_Information supplied_.
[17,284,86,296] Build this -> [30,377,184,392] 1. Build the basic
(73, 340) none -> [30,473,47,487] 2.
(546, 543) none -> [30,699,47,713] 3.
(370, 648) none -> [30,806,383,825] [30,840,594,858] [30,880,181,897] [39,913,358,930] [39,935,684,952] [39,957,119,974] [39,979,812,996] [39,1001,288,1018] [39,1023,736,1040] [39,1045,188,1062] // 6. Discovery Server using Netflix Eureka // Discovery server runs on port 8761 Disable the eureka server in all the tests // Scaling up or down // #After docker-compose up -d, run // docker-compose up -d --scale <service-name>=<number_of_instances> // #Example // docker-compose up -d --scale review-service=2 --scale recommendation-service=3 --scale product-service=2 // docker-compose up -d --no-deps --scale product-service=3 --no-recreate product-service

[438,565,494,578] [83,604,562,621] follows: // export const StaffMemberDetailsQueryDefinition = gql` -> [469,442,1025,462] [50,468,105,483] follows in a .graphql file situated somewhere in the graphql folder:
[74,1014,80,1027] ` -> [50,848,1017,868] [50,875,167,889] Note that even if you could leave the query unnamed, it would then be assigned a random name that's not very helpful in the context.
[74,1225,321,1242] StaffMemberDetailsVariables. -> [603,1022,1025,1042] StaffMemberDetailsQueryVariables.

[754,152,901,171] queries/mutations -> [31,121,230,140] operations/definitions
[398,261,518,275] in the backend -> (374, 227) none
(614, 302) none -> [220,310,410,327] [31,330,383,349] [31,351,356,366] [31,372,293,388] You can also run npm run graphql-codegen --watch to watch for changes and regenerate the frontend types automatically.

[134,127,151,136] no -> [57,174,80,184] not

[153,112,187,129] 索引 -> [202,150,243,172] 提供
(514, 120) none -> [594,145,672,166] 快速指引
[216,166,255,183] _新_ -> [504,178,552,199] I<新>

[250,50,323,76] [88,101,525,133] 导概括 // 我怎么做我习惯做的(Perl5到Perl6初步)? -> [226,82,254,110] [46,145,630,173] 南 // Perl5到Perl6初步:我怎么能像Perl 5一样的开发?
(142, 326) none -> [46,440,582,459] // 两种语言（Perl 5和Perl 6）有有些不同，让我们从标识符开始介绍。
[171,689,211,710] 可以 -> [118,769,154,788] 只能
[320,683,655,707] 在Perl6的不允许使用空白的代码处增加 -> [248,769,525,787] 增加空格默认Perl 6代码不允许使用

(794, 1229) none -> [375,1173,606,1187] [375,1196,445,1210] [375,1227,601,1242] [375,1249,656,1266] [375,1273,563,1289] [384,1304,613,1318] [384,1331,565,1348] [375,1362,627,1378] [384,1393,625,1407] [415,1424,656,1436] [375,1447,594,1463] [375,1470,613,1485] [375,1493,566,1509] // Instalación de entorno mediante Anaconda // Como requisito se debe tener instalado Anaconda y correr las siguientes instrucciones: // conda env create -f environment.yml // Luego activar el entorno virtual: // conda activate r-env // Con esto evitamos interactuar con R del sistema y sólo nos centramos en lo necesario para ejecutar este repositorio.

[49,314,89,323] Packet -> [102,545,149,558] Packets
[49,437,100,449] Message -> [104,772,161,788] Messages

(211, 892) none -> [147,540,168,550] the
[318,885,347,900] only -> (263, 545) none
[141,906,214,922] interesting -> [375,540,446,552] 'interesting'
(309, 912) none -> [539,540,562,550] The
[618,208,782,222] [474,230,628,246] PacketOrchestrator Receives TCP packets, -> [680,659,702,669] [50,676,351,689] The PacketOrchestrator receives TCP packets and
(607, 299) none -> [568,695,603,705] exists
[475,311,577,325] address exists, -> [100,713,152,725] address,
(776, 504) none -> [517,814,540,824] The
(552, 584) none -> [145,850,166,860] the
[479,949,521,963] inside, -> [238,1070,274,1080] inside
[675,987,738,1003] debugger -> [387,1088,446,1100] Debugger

_What to work on_. Up to and including the line that contains "[216,166,255,183] _新_ ->", output the records above exactly, beginning with their first line.

_Your response_.
[17,284,86,296] Build this -> [30,377,184,392] 1. Build the basic
(73, 340) none -> [30,473,47,487] 2.
(546, 543) none -> [30,699,47,713] 3.
(370, 648) none -> [30,806,383,825] [30,840,594,858] [30,880,181,897] [39,913,358,930] [39,935,684,952] [39,957,119,974] [39,979,812,996] [39,1001,288,1018] [39,1023,736,1040] [39,1045,188,1062] // 6. Discovery Server using Netflix Eureka // Discovery server runs on port 8761 Disable the eureka server in all the tests // Scaling up or down // #After docker-compose up -d, run // docker-compose up -d --scale <service-name>=<number_of_instances> // #Example // docker-compose up -d --scale review-service=2 --scale recommendation-service=3 --scale product-service=2 // docker-compose up -d --no-deps --scale product-service=3 --no-recreate product-service

[438,565,494,578] [83,604,562,621] follows: // export const StaffMemberDetailsQueryDefinition = gql` -> [469,442,1025,462] [50,468,105,483] follows in a .graphql file situated somewhere in the graphql folder:
[74,1014,80,1027] ` -> [50,848,1017,868] [50,875,167,889] Note that even if you could leave the query unnamed, it would then be assigned a random name that's not very helpful in the context.
[74,1225,321,1242] StaffMemberDetailsVariables. -> [603,1022,1025,1042] StaffMemberDetailsQueryVariables.

[754,152,901,171] queries/mutations -> [31,121,230,140] operations/definitions
[398,261,518,275] in the backend -> (374, 227) none
(614, 302) none -> [220,310,410,327] [31,330,383,349] [31,351,356,366] [31,372,293,388] You can also run npm run graphql-codegen --watch to watch for changes and regenerate the frontend types automatically.

[134,127,151,136] no -> [57,174,80,184] not

[153,112,187,129] 索引 -> [202,150,243,172] 提供
(514, 120) none -> [594,145,672,166] 快速指引
[216,166,255,183] _新_ -> [504,178,552,199] I<新>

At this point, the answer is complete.